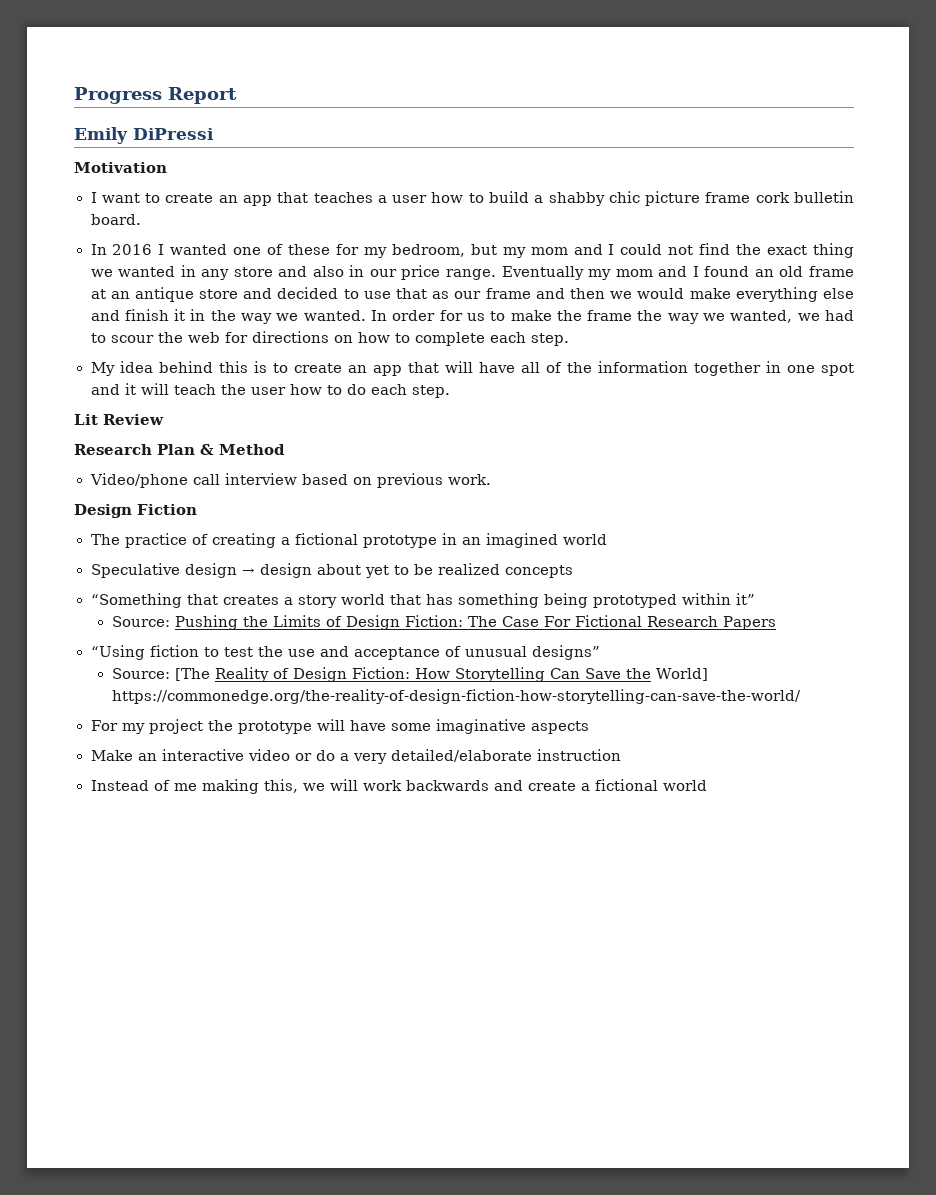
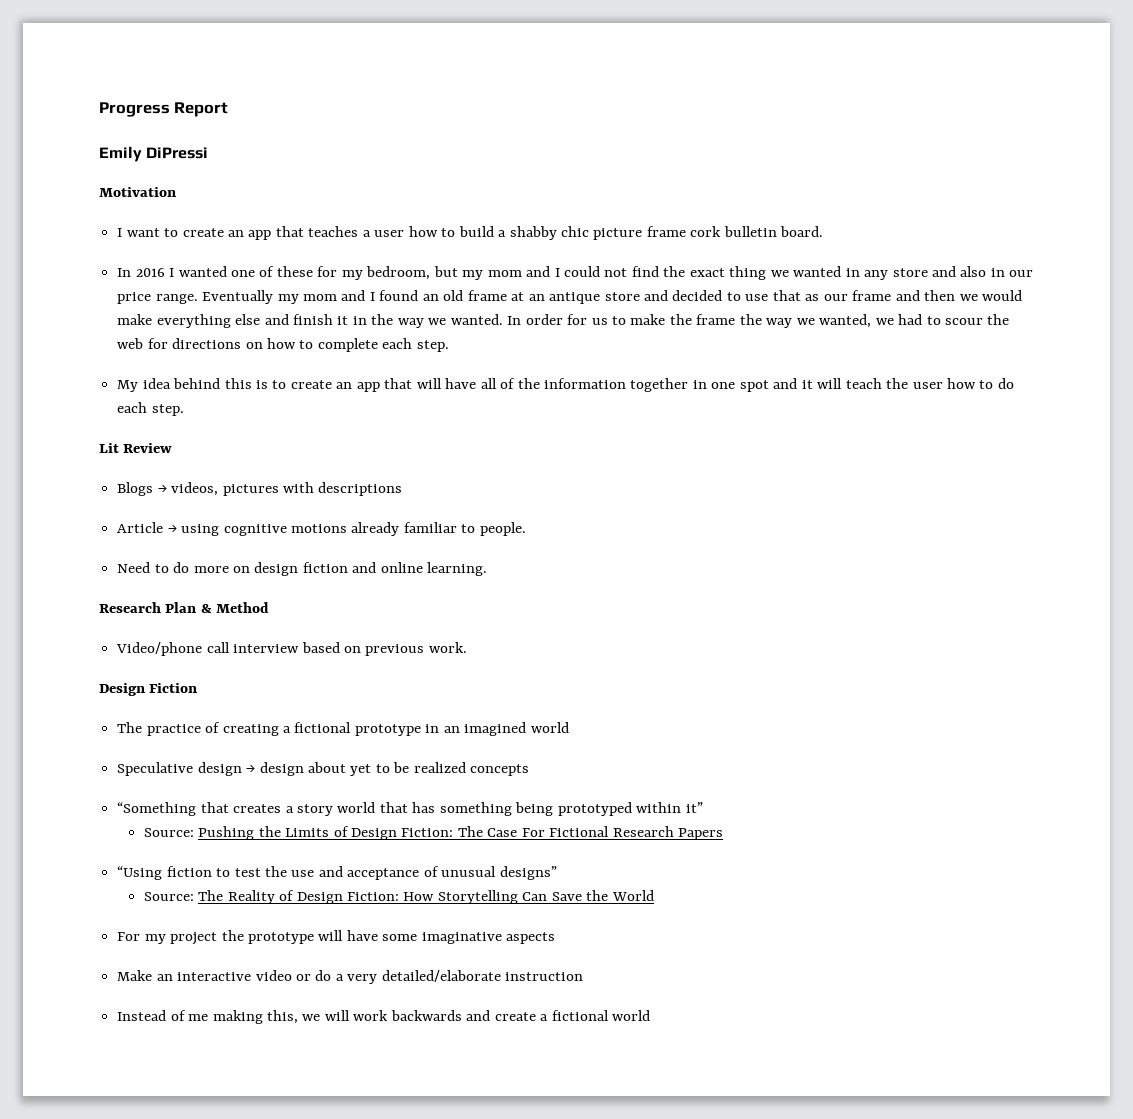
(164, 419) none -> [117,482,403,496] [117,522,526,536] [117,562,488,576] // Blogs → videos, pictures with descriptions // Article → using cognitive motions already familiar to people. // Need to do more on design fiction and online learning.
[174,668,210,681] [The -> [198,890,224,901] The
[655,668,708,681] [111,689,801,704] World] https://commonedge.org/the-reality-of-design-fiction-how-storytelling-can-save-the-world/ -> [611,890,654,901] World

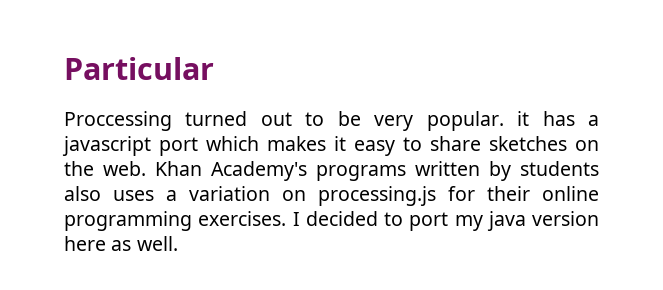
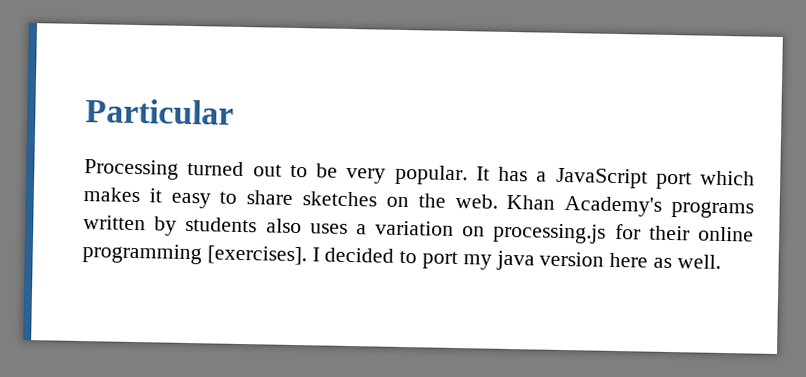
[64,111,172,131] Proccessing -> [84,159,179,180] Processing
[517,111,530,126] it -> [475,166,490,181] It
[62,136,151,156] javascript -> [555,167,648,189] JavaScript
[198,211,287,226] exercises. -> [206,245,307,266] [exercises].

= = = =

Action item =
Would you please filter the lines above and copy every one that includes "design"?

Output of the exercise =
(164, 419) none -> [117,482,403,496] [117,522,526,536] [117,562,488,576] // Blogs → videos, pictures with descriptions // Article → using cognitive motions already familiar to people. // Need to do more on design fiction and online learning.
[655,668,708,681] [111,689,801,704] World] https://commonedge.org/the-reality-of-design-fiction-how-storytelling-can-save-the-world/ -> [611,890,654,901] World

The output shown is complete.